Box-Cox and Yeo-Johnson Transformations

The main motivations for transforming variables in data wrangling are to make data more suitable for analysis and modeling. Transformation often address specific challenges or requirements in the dataset, ensuring that it meets the assumptions of analytical methods or enhances interpretability and usability.

In this post, we will discuss two common transformations: Box-Cox and Yeo-Johnson. Both transformations are used to transform skewed data to make it more normal or Gaussian-like. The main difference between the two is that Box-Cox transformation is a simple and commonly used transformation, while Yeo-Johnson transformation is more flexible and can handle non-normal data.

Transforming variables to central normality

Box–Cox Transformation

The Box–Cox transformation is a family of power transformations designed for strictly positive data.

It is defined as:

$y(\lambda) = \begin{cases} \dfrac{x^{\lambda} - 1}{\lambda}, & \lambda \neq 0 \\ \ln(x), & \lambda = 0 \end{cases}$

Key ideas:

The parameter λ (lambda) controls the strength of the transformation.
When λ = 1, the data are almost unchanged.
When λ = 0, the transformation becomes the logarithmic transformation.
Smaller values of λ compress large observations more strongly, reducing right skewness.

Purpose:

Reduce skewness
Stabilize variance
Make data more compatible with statistical models that assume normality

Limitation:

Box–Cox cannot be applied to zero or negative values, which restricts its use in some datasets.
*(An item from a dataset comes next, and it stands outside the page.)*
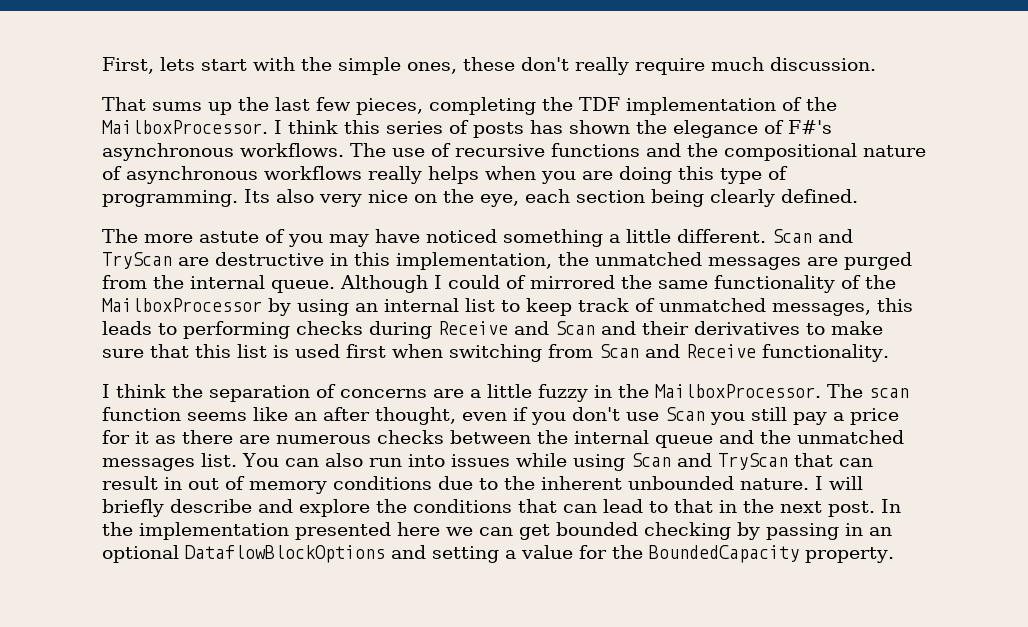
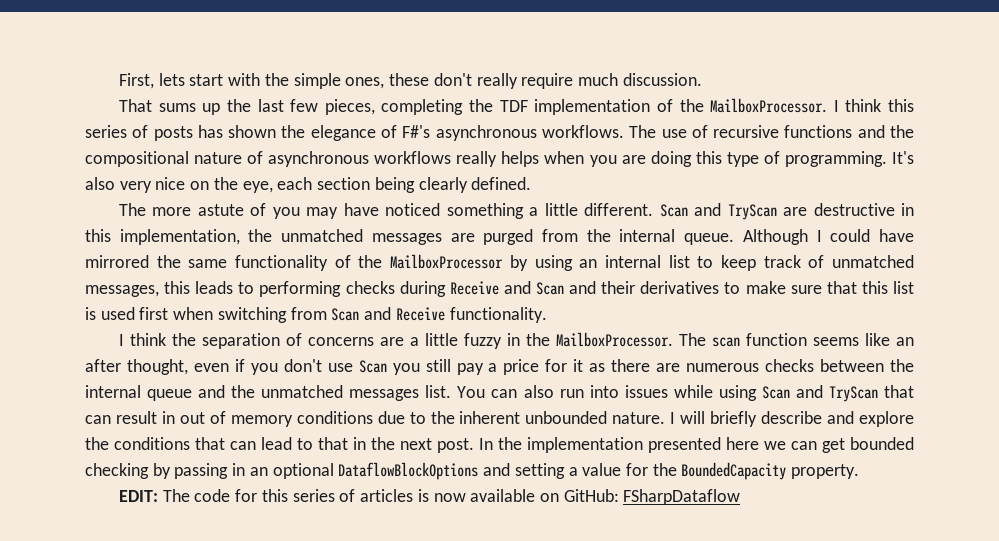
[244,189,270,203] Its -> [892,151,915,164] It's
[506,275,526,289] of -> [878,229,914,242] have
(894, 555) none -> [119,489,741,505] // EDIT: The code for this series of articles is now available on GitHub: FSharpDataflow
Yeo-Johnson Transformation

The Yeo–Johnson transformation is an extension of the Box–Cox transformation that allows zero and negative values.

It is defined as:

$y(\lambda) = \begin{cases} \dfrac{(x+1)^{\lambda} - 1}{\lambda}, & x \ge 0,\ \lambda \neq 0 \\ \ln(x+1), & x \ge 0,\ \lambda = 0 \\ -\dfrac{(-x+1)^{2-\lambda} - 1}{2-\lambda}, & x < 0,\ \lambda \neq 2 \\ -\ln(-x+1), & x < 0,\ \lambda = 2 \end{cases}·$

Key ideas:

Positive and negative values are transformed using symmetrical power functions.
The transformation is continuous and smooth around zero.
The parameter λ again controls the degree of skewness correction.

Advantage:

Can be applied to any real-valued data
Maintains similar interpretability to Box–Cox
Suitable for datasets containing negative values or zeros